[Image comparison data]
┏━━

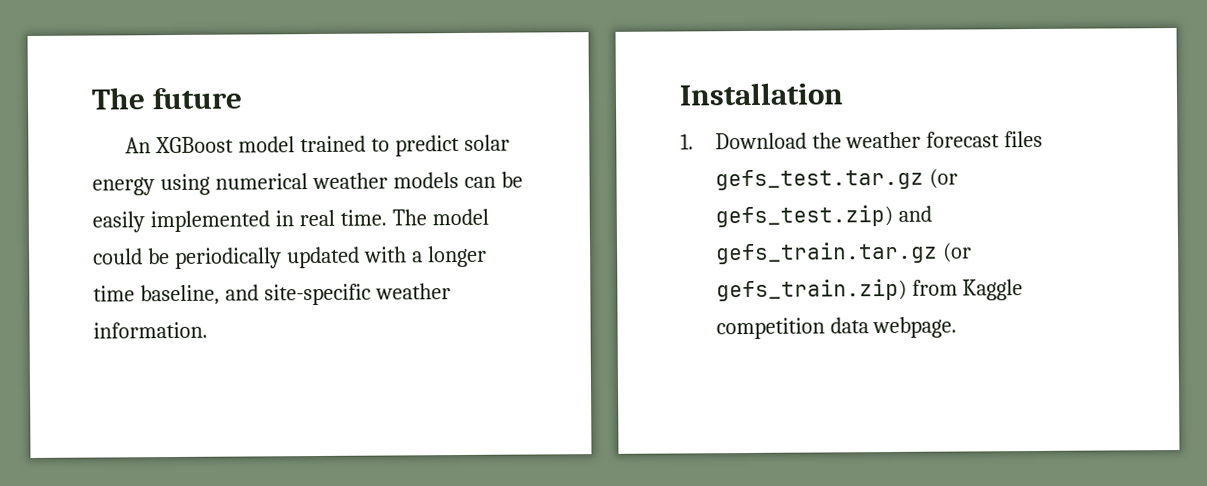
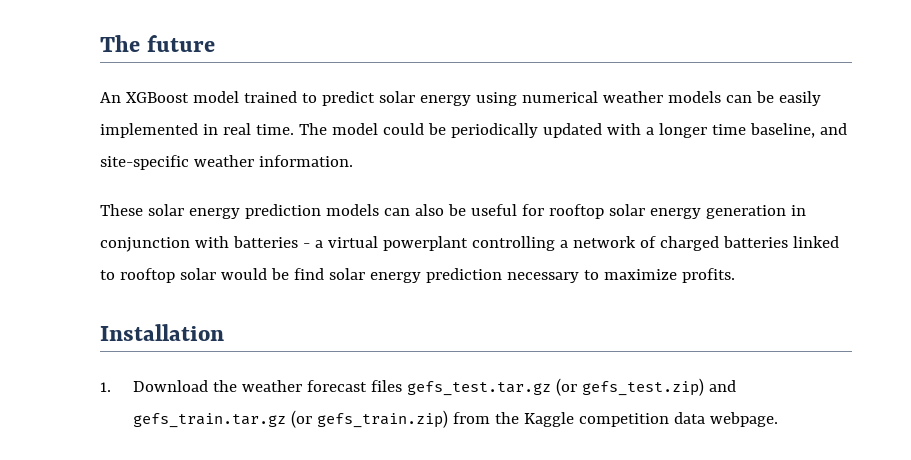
+ These solar energy prediction models can also be useful for rooftop solar energy generation in conjunction with batteries - a virtual powerplant controlling a network of charged batteries linked to rooftop solar would be find solar energy prediction necessary to maximize profits.
- 1. Download the weather forecast files gefs_test.tar.gz (or gefs_test.zip) and gefs_train.tar.gz (or gefs_train.zip) from Kaggle competition data webpage.
+ 1. Download the weather forecast files gefs_test.tar.gz (or gefs_test.zip) and gefs_train.tar.gz (or gefs_train.zip) from the Kaggle competition data webpage.

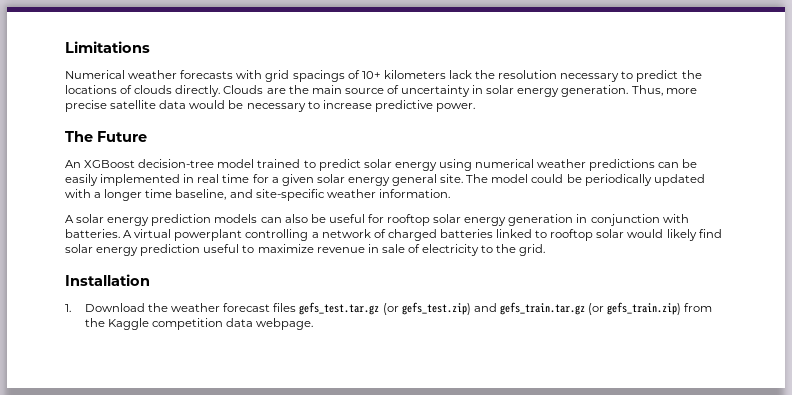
- The future
+ Limitations
+ Numerical weather forecasts with grid spacings of 10+ kilometers lack the resolution necessary to predict the locations of clouds directly. Clouds are the main source of uncertainty in solar energy generation. Thus, more precise satellite data would be necessary to increase predictive power.
+ The Future
- An XGBoost model trained to predict solar energy using numerical weather models can be easily implemented in real time.
+ An XGBoost decision-tree model trained to predict solar energy using numerical weather predictions can be easily implemented in real time for a given solar energy general site.
- These solar energy prediction models can also be useful for rooftop solar energy generation in conjunction with batteries - a virtual powerplant controlling a network of charged batteries linked to rooftop solar would be find solar energy prediction necessary to maximize profits.
+ A solar energy prediction models can also be useful for rooftop solar energy generation in conjunction with batteries. A virtual powerplant controlling a network of charged batteries linked to rooftop solar would likely find solar energy prediction useful to maximize revenue in sale of electricity to the grid.

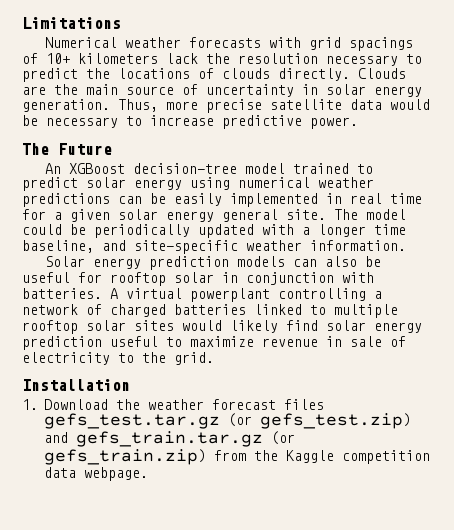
- A solar energy prediction models can also be useful for rooftop solar energy generation in conjunction with batteries.
+ Solar energy prediction models can also be useful for rooftop solar in conjunction with batteries.
- A virtual powerplant controlling a network of charged batteries linked to rooftop solar would likely find solar energy prediction useful to maximize revenue in sale of electricity to the grid.
+ A virtual powerplant controlling a network of charged batteries linked to multiple rooftop solar sites would likely find solar energy prediction useful to maximize revenue in sale of electricity to the grid.

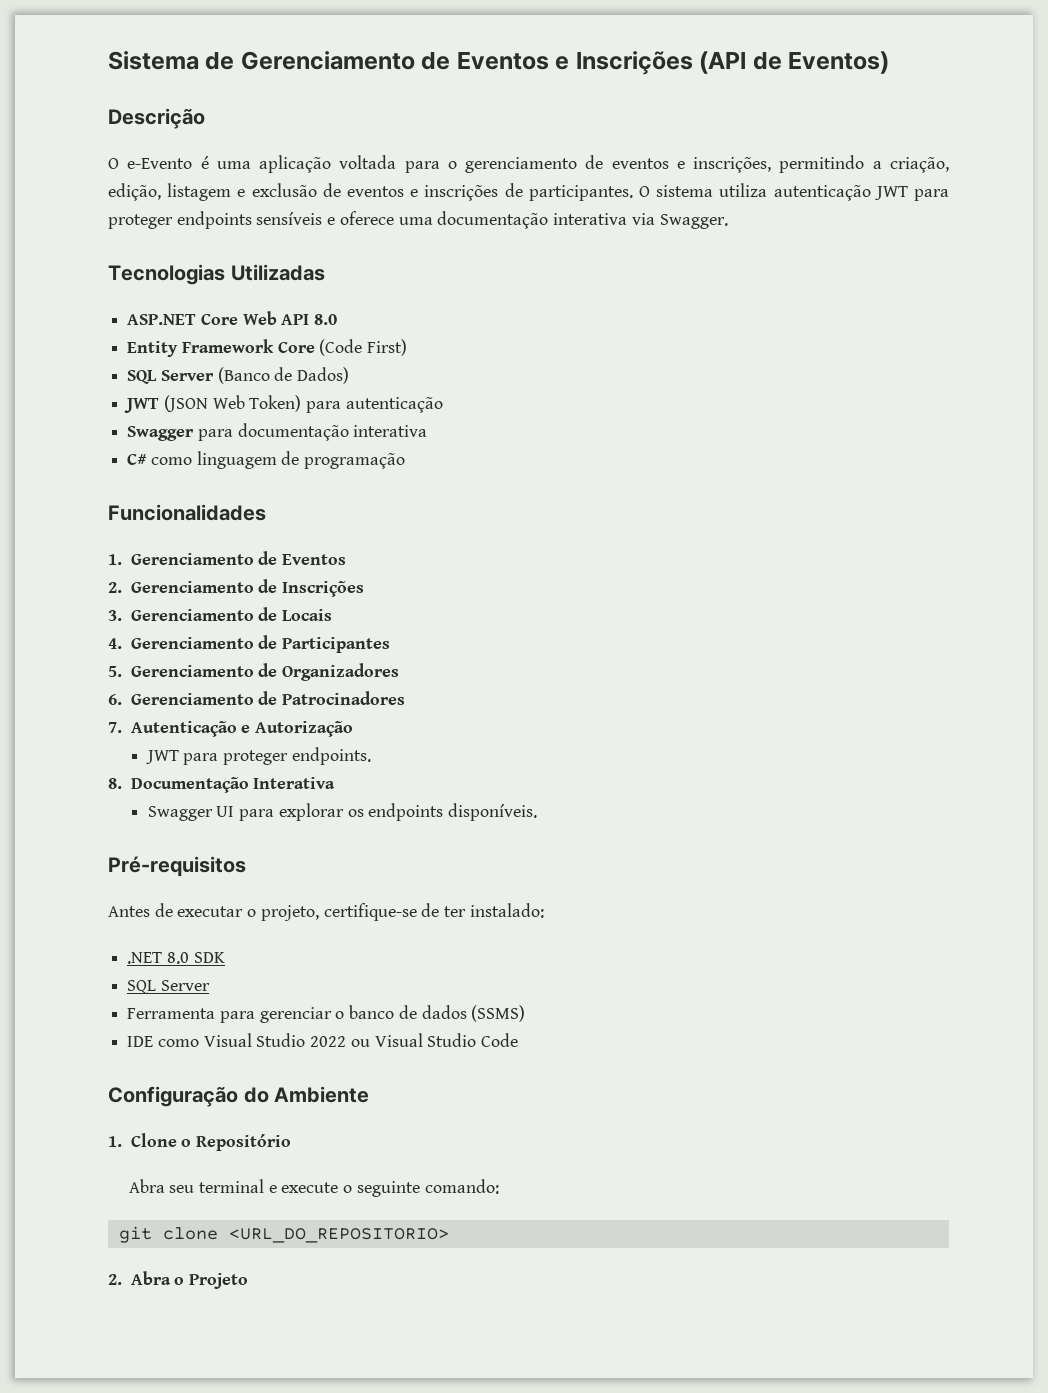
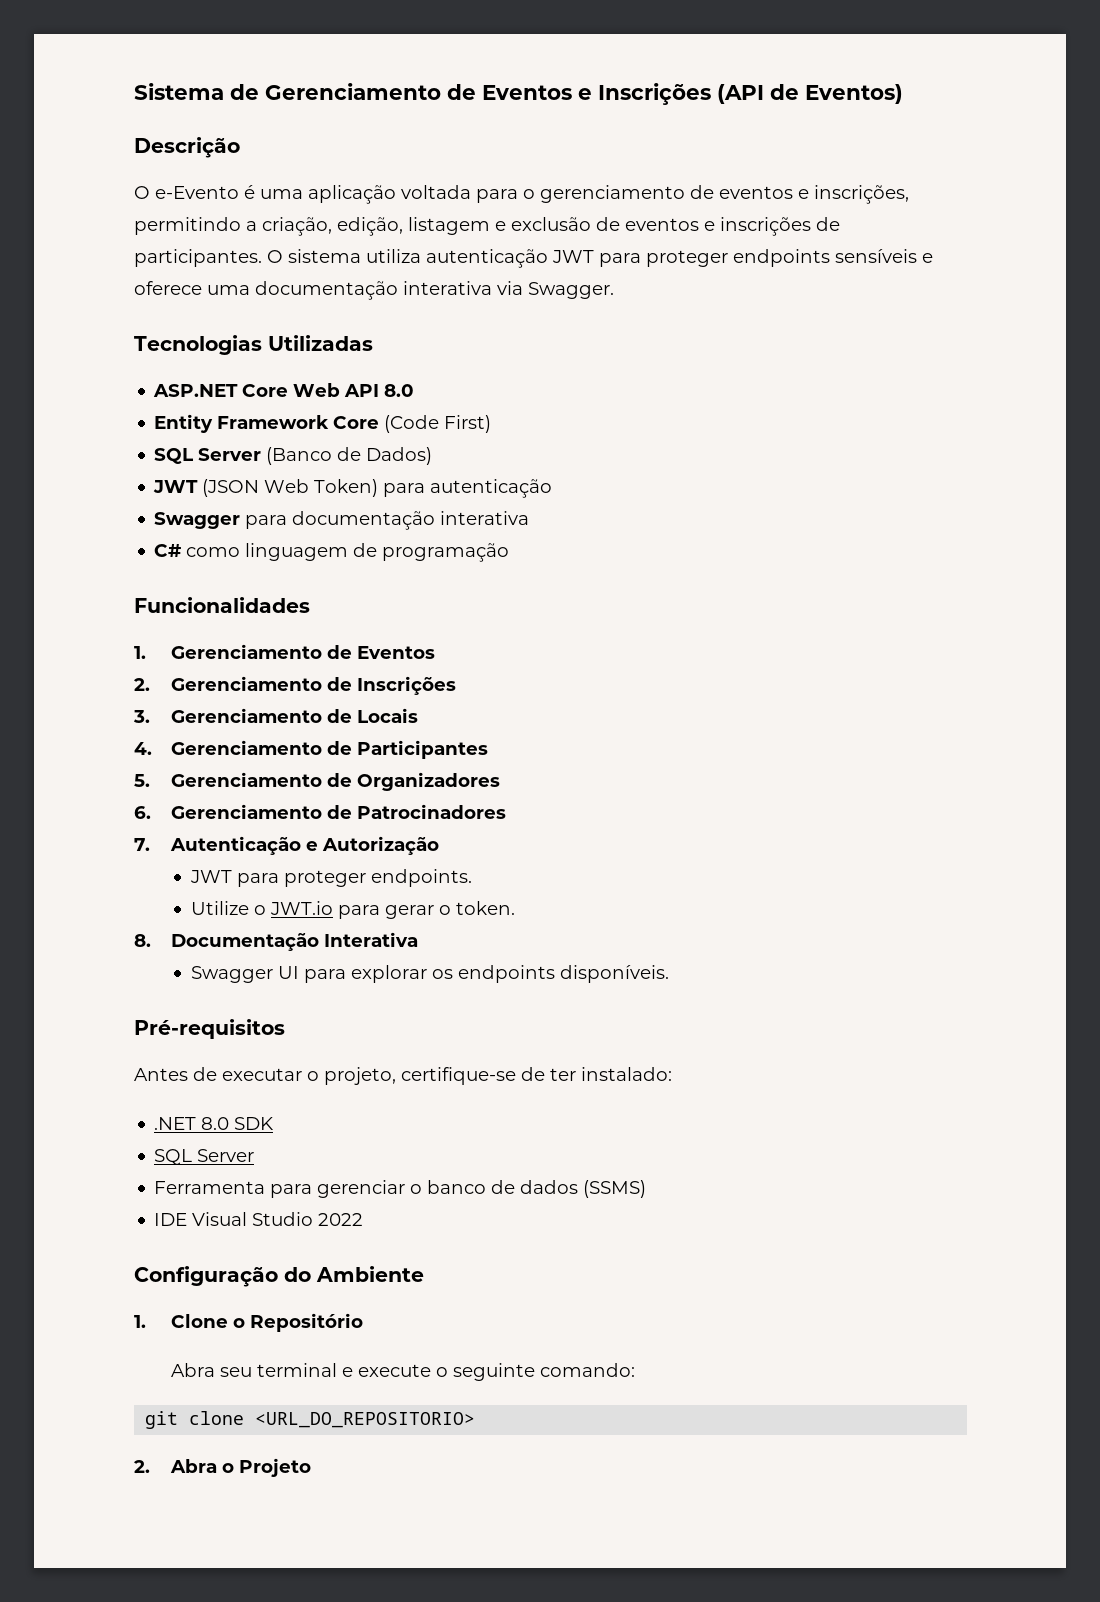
+ Utilize o JWT.io para gerar o token.
- IDE como Visual Studio 2022 ou Visual Studio Code
+ IDE Visual Studio 2022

┗━━

- About this exercise -
Lines in the data above may contain the word "grid"; count them and give only the number.

- The completed task -
4